== Data for processing ==
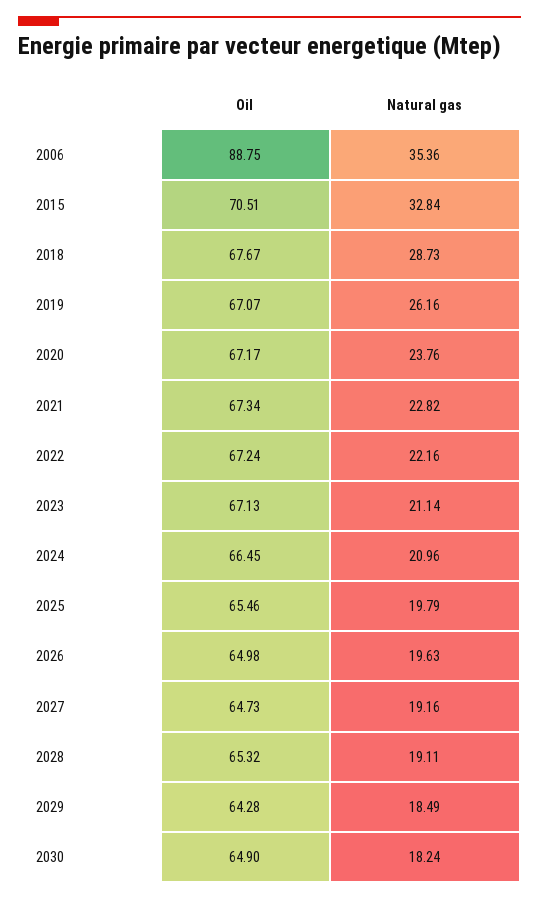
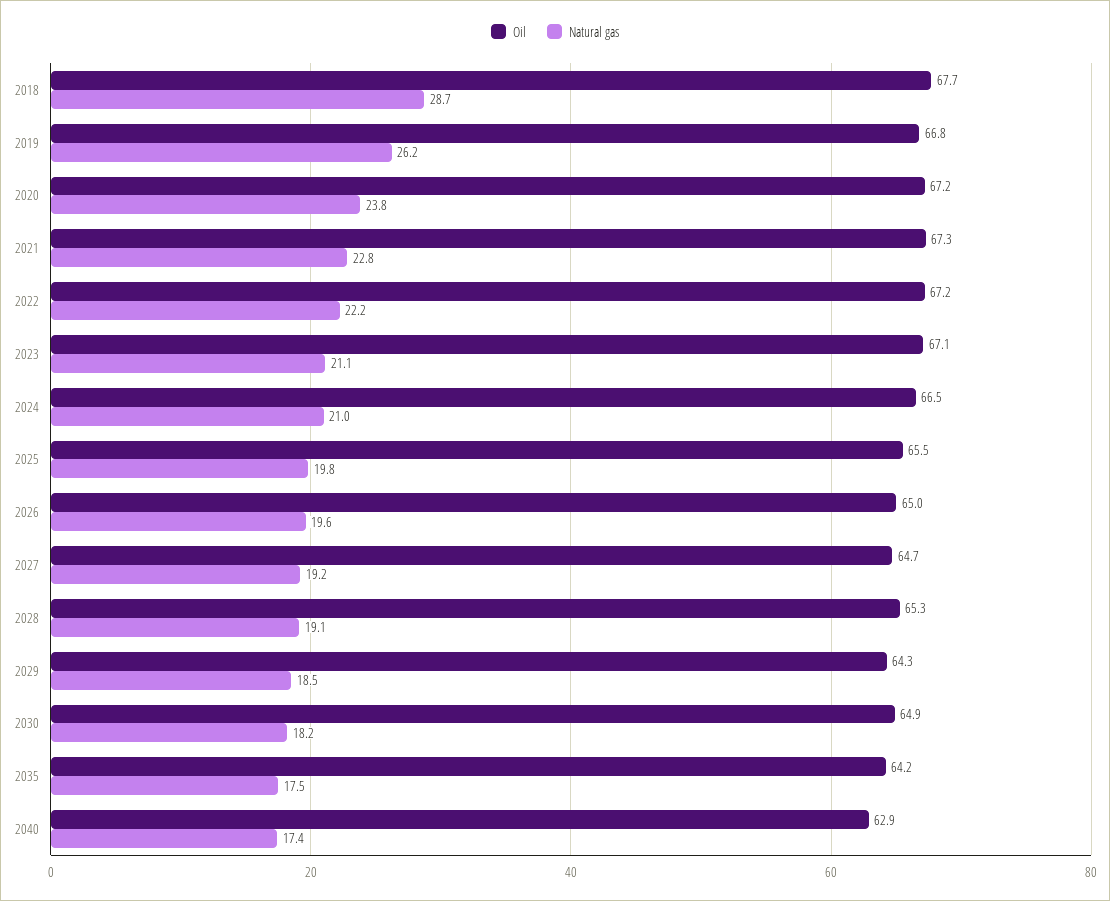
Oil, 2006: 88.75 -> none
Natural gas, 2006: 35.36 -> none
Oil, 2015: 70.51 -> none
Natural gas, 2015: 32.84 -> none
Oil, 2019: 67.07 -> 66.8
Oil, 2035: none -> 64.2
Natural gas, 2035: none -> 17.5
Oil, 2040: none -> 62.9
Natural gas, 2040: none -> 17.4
===
== Data for processing ==
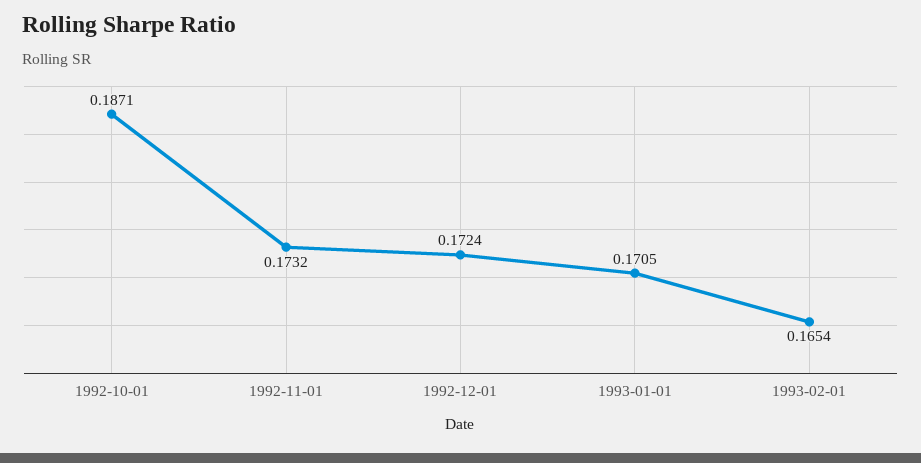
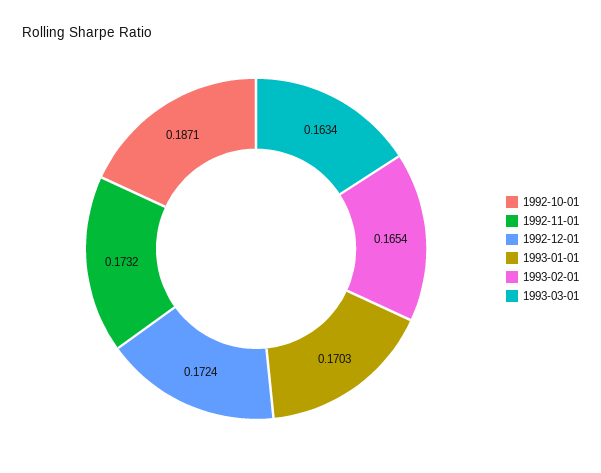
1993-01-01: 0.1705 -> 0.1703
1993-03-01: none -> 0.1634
===
Task directions
Above are the records; print exactly the lines from the line with "Natural gas, 2035: none -> 17.5" to the line with "Natural gas, 2040: none -> 17.4", including both, and nothing else.

Output of the exercise
Natural gas, 2035: none -> 17.5
Oil, 2040: none -> 62.9
Natural gas, 2040: none -> 17.4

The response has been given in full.